In [1]:
# Data Manipulation
import pandas as pd
import numpy as np

# Text cleaning 
import re
from nltk.corpus import stopwords

# Vectorizer
from sklearn.feature_extraction.text import TfidfVectorizer, CountVectorizer

# Warnings
import warnings
warnings.filterwarnings('ignore')

In [2]:
REPLACE_BY_SPACE_RE = re.compile("[/(){}\[\]\|@,;!]")
BAD_SYMBOLS_RE = re.compile("[^0-9a-z #+_]")
stop = set(stopwords.words('english'))

def text_preprocess(text):
    """ Preprocess the input text and returns clean text
    Args:
        text (str): Input string
    
    returns:
        Returns cleaned string
        
    """
    # removing digits
    text = text.replace("\d+"," ")
    
    # removing mentions and urls
    text = re.sub(r"(?:\@|https?\://)\S+", "", text) 
    
    # lowercase text
    text = text.lower() 
    
    # removing digits
    text =  re.sub('[0-9]+', '', text)
    
    # replace REPLACE_BY_SPACE_RE symbols by space in text
    text = REPLACE_BY_SPACE_RE.sub(" ", text) 
    
    # delete symbols which are in BAD_SYMBOLS_RE from text
    text = BAD_SYMBOLS_RE.sub(" ", text) 
    
    # delete stopwors from text
    text = ' '.join([word for word in text.split() if word not in stop]) 
    
    # strip any white space characters
    text = text.strip()
    
    return text

In [3]:
def top_ngrams(scoring, corpus, ngram = (1,1), descending=True):
    ''' This function returns the most  or least frequent/important ngrams from the text corpus
    
    Args:
        Scoring: Type of scroing to sort top ngrams - Frequency or Importance
        corpus (list): Preprocessed text corpus
        ngram (tuple, optional): Type of ngram. Default is Unigram (1,1).
        descending (Bool, Optional): Boolean value to get most or least frequent/important ngrams
        
    returns:
        Returns ngrams dataframe
    '''
    # Checking if the user wants Frequent or important ngrams
    if scoring == 'Frequency':
        # Creating count vectorizer model
        vectorizer = CountVectorizer(max_features = 1000, ngram_range= ngram )
        vector = vectorizer.fit_transform(corpus)
    else:
        # Creating the TF-IDF model
        vectorizer = TfidfVectorizer(smooth_idf=False, sublinear_tf=False, norm=None, ngram_range= ngram, max_features=1000)
        vector = vectorizer.fit_transform(corpus)
    
    # Extracting the top Frequent/Important ngrams from the text corpus
    feat_names = vectorizer.get_feature_names()
    freq_imp = vector.toarray().sum(axis=0)
    ngrams = zip(feat_names, freq_imp)
    
    if descending:
        ngrams = sorted(ngrams, key= lambda x: x[1], reverse=True)
        return pd.DataFrame(ngrams, columns=['ngram', 'freq/imp'])
    else:
        ngrams = sorted(ngrams, key = lambda x: x[1], reverse=False)
        return pd.DataFrame(ngrams, columns=['ngram', 'freq/imp'])
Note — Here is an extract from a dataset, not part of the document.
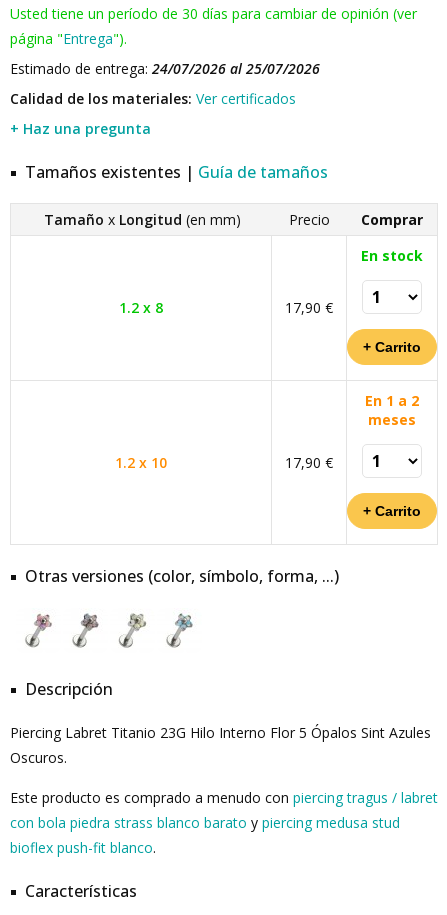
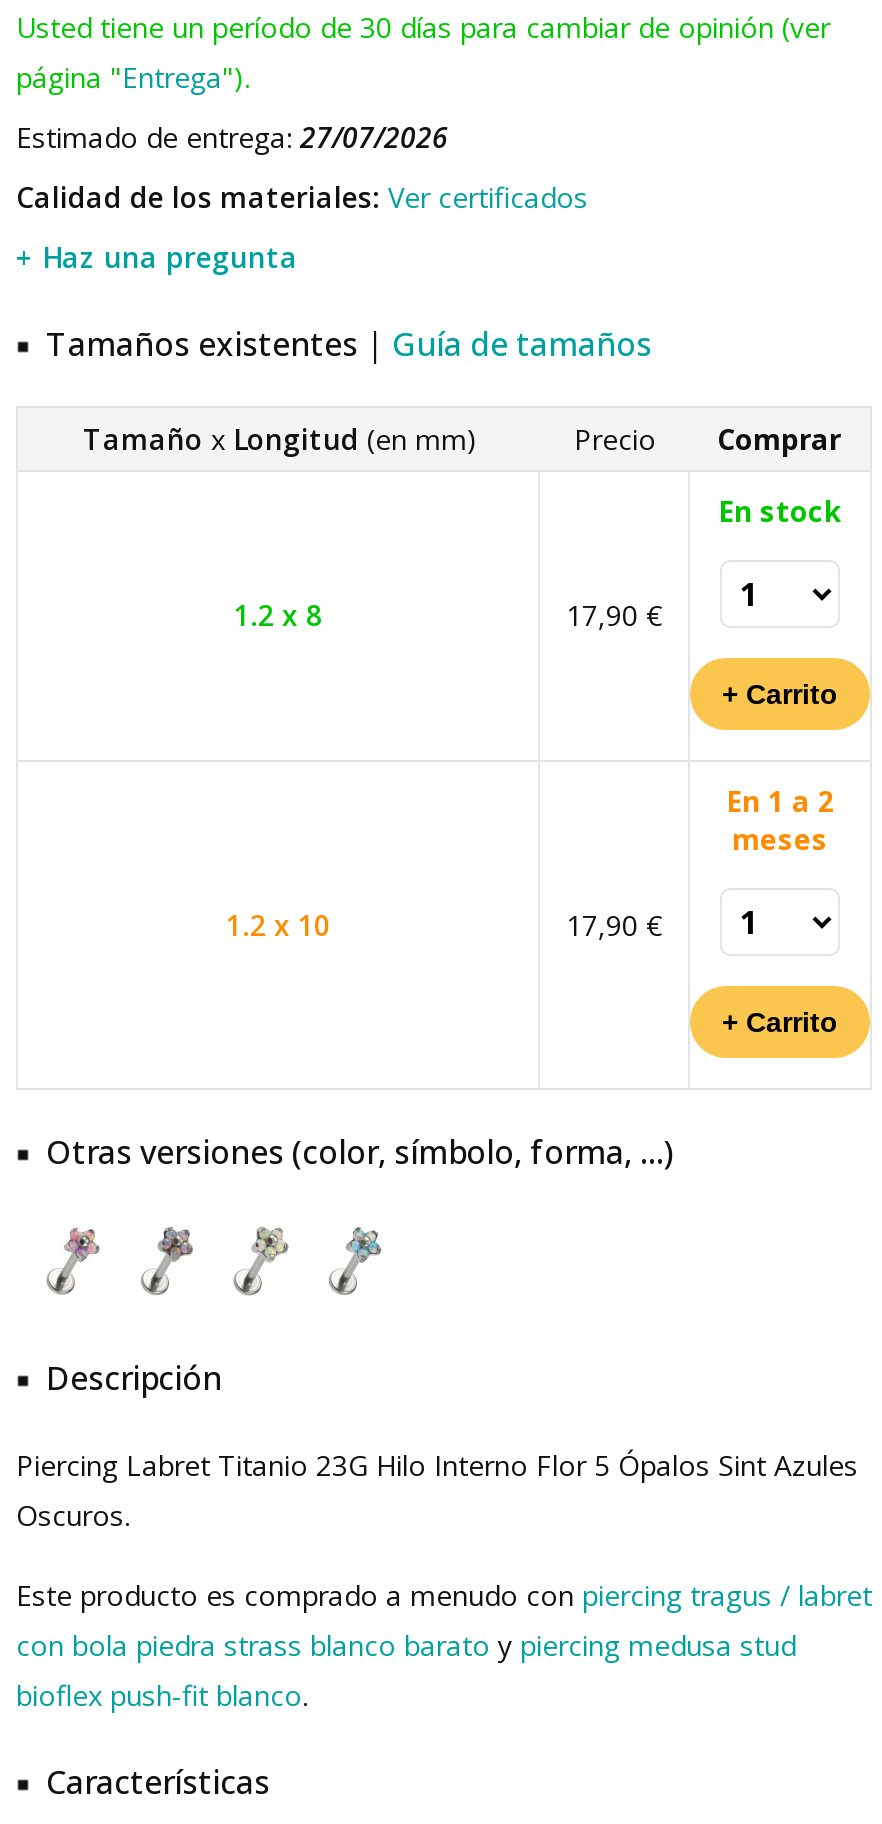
- Estimado de entrega: 24/07/2026 al 25/07/2026
+ Estimado de entrega: 27/07/2026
## Creating a Toy corpus to test our function:

In [4]:
toy_corpus = pd.DataFrame([""" So, Data Science is primarily used to make decisions and predictions making use of predictive causal analytics, prescriptive analytics (predictive plus decision science) and machine learning. Predictive causal analytics – If you want a model which can predict the possibilities of a particular event in the future, you need to apply predictive causal analytics. Say, if you are providing money on credit, then the probability of customers making future credit payments on time is a matter of concern for you. Here, you can build a model which can perform predictive analytics on the payment history of the customer to predict if the future payments will be on time or not.
Prescriptive analytics: If you want a model which has the intelligence of taking its own decisions and the ability to modify it with dynamic parameters, you certainly need prescriptive analytics for it. This relatively new field is all about providing advice. In other terms, it not only predicts but suggests a range of prescribed actions and associated outcomes.
The best example for this is Google’s self-driving car which I had discussed earlier too. The data gathered by vehicles can be used to train self-driving cars. You can run algorithms on this data to bring intelligence to it. This will enable your car to take decisions like when to turn, which path to take, when to slow down or speed up.
Machine learning for making predictions — If you have transactional data of a finance company and need to build a model to determine the future trend, then machine learning algorithms are the best bet. This falls under the paradigm of supervised learning. It is called supervised because you already have the data based on which you can train your machines. For example, a fraud detection model can be trained using a historical record of fraudulent purchases.
Machine learning for pattern discovery — If you don’t have the parameters based on which you can make predictions, then you need to find out the hidden patterns within the dataset to be able to make meaningful predictions. This is nothing but the unsupervised model as you don’t have any predefined labels for grouping. The most common algorithm used for pattern discovery is Clustering.
Let’s say you are working in a telephone company and you need to establish a network by putting towers in a region. Then, you can use the clustering technique to find those tower locations which will ensure that all the users receive optimum signal strength. """], columns=['Text'])

In [5]:
toy_corpus

Unnamed: 0,Text
0,"So, Data Science is primarily used to make de..."


In [6]:
# Cleaning the toy corpus using our custom text preprocessing function
toy_corpus['Text Cleaned'] = toy_corpus['Text'].astype(str).apply(text_preprocess)
toy_corpus

Unnamed: 0,Text,Text Cleaned
0,"So, Data Science is primarily used to make de...",data science primarily used make decisions pre...


In [7]:
# Using the custom function to get the most frequent ngrams
top_ngrams("Frequency", toy_corpus['Text Cleaned'].tolist(), descending=True, ngram=(2,2))

Unnamed: 0,ngram,freq/imp
0,machine learning,4
1,causal analytics,3
2,predictive causal,3
3,prescriptive analytics,3
4,analytics want,2
...,...,...
190,users receive,1
191,using historical,1
192,vehicles used,1
193,within dataset,1